● Goal of the exercise
Once the pictures are set aside, print the records that follow exactly as written.

● Stored entries
--*--

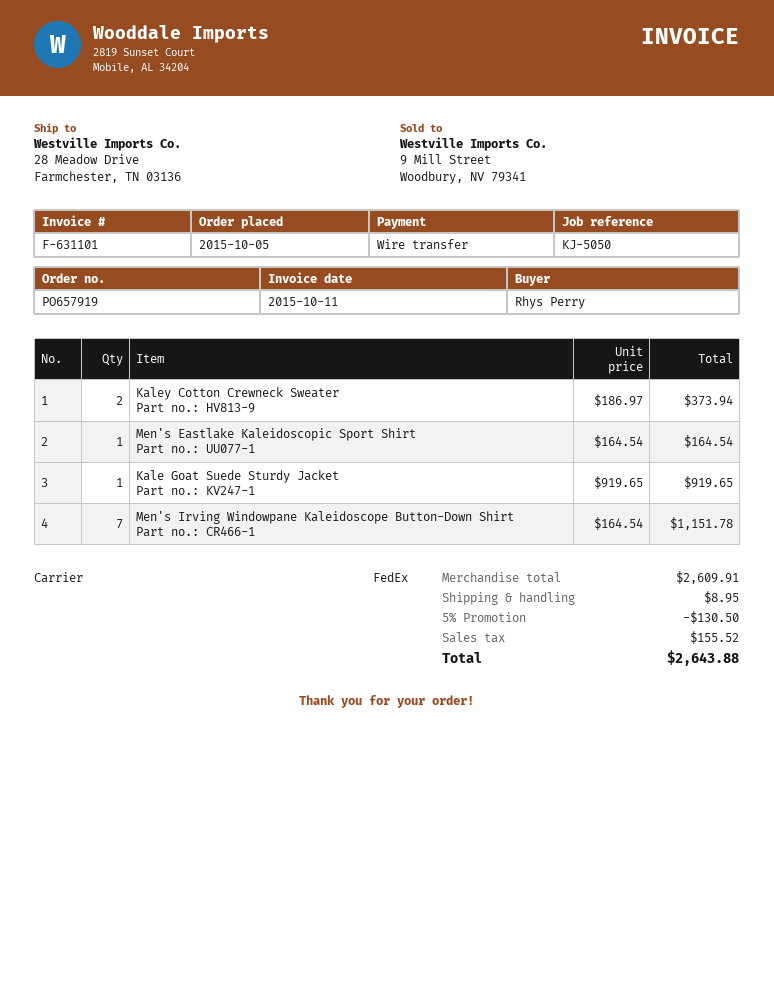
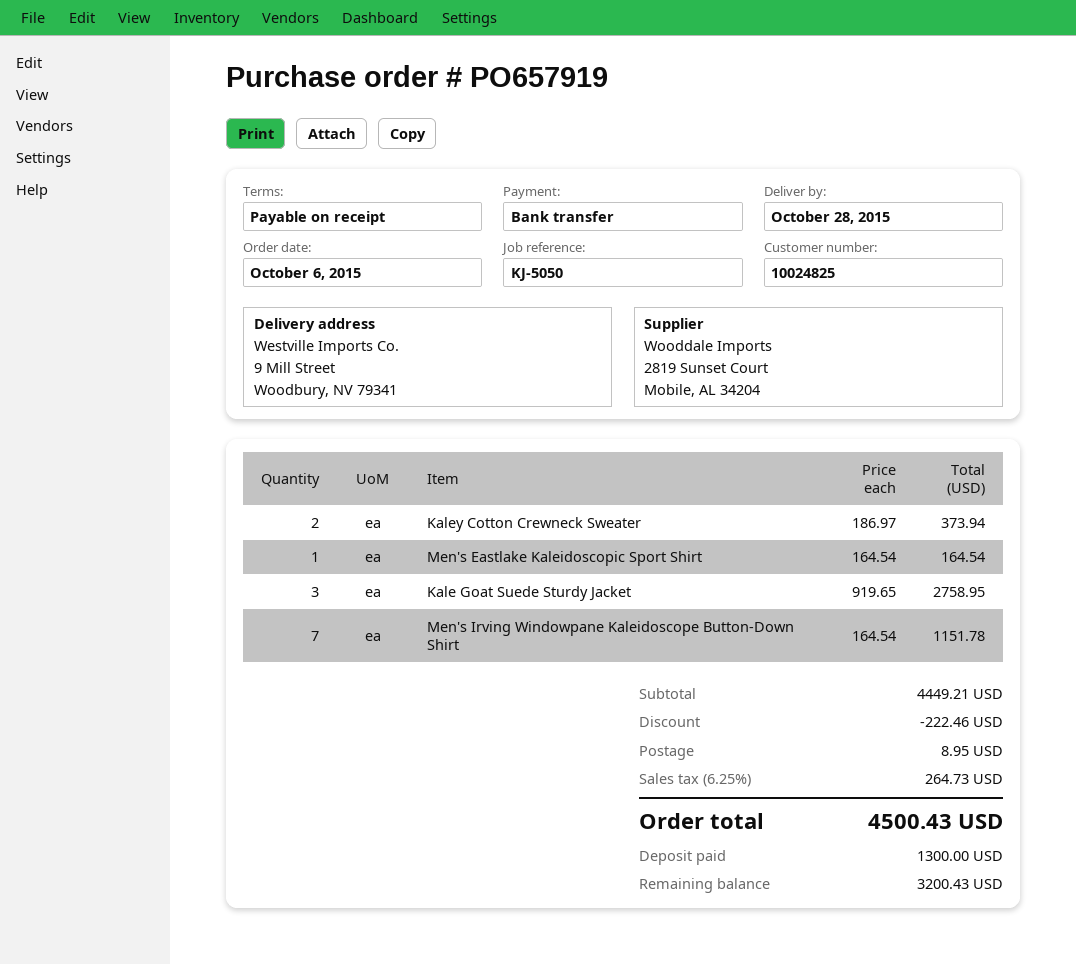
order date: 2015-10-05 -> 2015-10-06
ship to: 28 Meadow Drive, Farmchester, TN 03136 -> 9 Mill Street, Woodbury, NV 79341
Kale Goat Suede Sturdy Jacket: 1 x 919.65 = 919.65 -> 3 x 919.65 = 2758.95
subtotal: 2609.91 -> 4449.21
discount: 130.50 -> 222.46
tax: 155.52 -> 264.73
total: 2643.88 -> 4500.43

--*--

● Written response
order date: 2015-10-05 -> 2015-10-06
ship to: 28 Meadow Drive, Farmchester, TN 03136 -> 9 Mill Street, Woodbury, NV 79341
Kale Goat Suede Sturdy Jacket: 1 x 919.65 = 919.65 -> 3 x 919.65 = 2758.95
subtotal: 2609.91 -> 4449.21
discount: 130.50 -> 222.46
tax: 155.52 -> 264.73
total: 2643.88 -> 4500.43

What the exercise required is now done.